▶ Task instructions
From the records below, give the number of lines that contain the string "order", without any other text.

▶ Extracted information
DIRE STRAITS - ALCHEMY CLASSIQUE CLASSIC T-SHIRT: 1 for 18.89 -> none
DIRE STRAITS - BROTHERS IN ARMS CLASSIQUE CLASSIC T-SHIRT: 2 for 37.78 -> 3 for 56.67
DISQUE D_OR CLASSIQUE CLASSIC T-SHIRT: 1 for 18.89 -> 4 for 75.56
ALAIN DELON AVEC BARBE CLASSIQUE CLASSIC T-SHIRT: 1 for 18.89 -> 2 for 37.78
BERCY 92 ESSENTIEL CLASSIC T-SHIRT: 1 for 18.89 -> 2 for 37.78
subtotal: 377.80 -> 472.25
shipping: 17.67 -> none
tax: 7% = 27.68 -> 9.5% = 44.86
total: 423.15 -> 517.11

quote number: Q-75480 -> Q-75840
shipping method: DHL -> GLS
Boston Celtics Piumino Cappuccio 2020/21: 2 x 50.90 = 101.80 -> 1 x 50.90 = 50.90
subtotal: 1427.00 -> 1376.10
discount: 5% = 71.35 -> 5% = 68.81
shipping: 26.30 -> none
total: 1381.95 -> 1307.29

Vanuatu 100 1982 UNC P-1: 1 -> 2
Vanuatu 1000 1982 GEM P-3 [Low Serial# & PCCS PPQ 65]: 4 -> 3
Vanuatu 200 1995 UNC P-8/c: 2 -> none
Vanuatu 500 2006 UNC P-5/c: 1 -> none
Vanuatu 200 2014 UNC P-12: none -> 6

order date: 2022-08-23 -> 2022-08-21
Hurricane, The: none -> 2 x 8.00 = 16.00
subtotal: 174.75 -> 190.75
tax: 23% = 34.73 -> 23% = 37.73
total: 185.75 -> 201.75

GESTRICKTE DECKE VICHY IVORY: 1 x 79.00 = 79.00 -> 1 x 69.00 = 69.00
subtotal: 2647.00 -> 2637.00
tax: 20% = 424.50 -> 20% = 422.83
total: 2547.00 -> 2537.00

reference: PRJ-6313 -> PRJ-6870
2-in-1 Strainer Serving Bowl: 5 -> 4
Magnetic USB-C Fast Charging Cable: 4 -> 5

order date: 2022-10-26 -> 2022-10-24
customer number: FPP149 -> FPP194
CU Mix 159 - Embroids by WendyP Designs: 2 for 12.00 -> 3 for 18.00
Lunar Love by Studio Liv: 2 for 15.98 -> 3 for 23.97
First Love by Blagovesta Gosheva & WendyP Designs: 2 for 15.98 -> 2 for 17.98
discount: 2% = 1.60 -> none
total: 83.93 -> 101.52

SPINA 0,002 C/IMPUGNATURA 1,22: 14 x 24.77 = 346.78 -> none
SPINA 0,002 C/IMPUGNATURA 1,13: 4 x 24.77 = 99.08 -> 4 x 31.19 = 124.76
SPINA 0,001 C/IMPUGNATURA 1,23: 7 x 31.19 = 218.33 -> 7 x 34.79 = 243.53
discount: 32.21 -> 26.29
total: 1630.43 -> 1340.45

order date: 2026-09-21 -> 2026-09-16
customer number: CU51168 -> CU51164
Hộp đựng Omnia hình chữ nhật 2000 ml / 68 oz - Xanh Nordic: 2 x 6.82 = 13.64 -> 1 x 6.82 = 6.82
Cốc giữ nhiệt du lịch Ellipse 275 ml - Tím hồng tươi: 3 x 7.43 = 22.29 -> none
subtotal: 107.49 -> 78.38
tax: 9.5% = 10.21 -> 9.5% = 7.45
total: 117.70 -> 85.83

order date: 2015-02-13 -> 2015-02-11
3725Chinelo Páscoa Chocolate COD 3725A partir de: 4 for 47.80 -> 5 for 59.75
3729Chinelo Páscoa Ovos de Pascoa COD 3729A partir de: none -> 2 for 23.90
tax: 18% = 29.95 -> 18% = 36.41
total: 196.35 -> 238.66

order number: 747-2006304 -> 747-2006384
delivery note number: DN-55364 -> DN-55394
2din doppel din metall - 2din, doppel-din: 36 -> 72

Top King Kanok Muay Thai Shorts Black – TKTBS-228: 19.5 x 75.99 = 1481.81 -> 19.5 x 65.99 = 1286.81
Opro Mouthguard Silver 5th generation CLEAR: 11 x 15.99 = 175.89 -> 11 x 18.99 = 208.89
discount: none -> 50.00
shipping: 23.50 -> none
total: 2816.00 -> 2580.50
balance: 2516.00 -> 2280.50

▶ Task solution
5